Florian Schneider deceased

The Kraftwerk cofounder died this week at the age of 73. Following some main mike stone of his great life and career.

Here, we look back on 11 essential records from the catalogue of his pioneering band.Florian Schneider was born in occupied Germany just two years after the end of World War II. With Kraftwerk, the band he cofounded, he would come to define everything hopeful about postwar-Europe: technological advancement, prosperity, open borders and freedom of movement. By bringing synthesizers into the mainstream and inspiring the originators of techno, hip-hop and electro, Kraftwerk has had a profound impact on 20th century music.

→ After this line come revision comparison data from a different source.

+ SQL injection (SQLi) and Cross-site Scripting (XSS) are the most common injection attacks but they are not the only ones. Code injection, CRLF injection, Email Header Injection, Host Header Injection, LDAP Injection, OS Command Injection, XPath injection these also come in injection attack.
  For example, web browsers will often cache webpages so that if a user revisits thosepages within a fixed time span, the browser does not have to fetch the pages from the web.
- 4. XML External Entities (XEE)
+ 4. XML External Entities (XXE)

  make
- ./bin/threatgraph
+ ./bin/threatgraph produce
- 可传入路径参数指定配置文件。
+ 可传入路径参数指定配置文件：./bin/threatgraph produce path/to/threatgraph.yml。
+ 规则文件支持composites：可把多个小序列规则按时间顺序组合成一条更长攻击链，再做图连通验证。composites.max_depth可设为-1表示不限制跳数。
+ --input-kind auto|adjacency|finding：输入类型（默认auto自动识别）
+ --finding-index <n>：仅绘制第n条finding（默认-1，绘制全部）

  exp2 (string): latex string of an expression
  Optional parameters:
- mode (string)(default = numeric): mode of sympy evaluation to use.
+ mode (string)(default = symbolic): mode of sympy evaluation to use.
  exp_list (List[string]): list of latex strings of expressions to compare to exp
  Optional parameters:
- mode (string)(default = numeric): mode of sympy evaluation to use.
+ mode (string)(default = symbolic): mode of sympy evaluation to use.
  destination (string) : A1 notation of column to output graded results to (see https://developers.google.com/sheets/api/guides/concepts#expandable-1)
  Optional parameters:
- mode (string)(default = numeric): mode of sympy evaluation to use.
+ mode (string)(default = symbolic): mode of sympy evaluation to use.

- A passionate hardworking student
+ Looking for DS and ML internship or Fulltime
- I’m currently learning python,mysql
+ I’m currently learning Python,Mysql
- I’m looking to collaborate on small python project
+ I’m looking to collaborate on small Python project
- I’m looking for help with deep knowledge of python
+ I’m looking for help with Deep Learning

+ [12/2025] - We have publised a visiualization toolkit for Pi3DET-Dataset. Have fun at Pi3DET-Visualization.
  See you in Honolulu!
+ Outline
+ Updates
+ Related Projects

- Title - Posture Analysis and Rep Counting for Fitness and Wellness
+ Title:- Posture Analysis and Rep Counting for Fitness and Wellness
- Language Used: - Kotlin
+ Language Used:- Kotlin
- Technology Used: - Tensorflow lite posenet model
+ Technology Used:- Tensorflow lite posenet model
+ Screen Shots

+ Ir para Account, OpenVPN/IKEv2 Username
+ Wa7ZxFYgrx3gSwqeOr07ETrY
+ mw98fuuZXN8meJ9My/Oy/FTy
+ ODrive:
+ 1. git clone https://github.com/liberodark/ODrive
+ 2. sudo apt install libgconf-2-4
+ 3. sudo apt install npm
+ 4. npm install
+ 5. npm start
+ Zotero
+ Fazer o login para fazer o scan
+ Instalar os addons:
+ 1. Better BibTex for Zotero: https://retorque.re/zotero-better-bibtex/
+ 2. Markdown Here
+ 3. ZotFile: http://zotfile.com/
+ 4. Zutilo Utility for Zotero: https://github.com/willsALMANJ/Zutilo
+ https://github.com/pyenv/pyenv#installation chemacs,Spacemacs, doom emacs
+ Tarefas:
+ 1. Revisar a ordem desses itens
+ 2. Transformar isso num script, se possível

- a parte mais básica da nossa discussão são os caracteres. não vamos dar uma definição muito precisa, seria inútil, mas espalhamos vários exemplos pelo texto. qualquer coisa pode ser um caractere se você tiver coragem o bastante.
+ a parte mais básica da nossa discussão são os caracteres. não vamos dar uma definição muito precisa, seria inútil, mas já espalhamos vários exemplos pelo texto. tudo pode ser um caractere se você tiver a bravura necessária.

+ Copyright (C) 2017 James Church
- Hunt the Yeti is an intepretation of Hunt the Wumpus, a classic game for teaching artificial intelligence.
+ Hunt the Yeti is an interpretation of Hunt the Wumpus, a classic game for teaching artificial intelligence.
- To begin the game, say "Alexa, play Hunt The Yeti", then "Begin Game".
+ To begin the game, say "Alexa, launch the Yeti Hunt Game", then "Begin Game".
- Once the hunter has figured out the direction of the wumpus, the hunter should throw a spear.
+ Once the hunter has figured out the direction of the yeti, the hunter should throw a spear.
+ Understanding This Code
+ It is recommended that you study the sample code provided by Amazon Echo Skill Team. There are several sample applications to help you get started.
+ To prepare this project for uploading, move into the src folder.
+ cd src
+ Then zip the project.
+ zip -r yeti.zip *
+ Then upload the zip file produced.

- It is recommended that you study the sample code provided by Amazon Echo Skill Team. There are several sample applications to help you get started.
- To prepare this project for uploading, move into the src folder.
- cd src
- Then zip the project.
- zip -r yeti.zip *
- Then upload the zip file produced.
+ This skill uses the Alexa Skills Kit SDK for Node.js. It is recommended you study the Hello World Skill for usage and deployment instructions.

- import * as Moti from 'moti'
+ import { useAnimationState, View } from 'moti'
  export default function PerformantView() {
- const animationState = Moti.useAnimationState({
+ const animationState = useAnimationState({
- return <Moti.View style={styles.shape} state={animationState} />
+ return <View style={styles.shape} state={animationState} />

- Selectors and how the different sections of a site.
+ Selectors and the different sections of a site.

Schneider started out playing the flute in an early version of Kraftwerk (after one album as Organisation) that created earthy, pulsating jams. Though the flute was beloved to Schneider, after the group’s first three albums (which have never been officially reissued), he discovered the potential of synthesizers on “Autobahn,” the group’s first hit, and never looked back. 

“Autobahn” proved you could have a hit song made with just synthesizers. From there, the group made several albums of inspired electronic pop, with themes that touched on the Cold War, travel, robots, emerging technology and the encroaching loneliness of the modern world. And they did it with style, creating rhythms and melodies that reverberated far beyond Germany.

Schneider left Kraftwerk in 2008. (The band hasn’t put out any new music in his absence.) From their early longhair hippie jams to the suave, suited man-machines they became, Schneider was a member of a group that helped define the way we see synthesizers, computers and electronic music as a whole.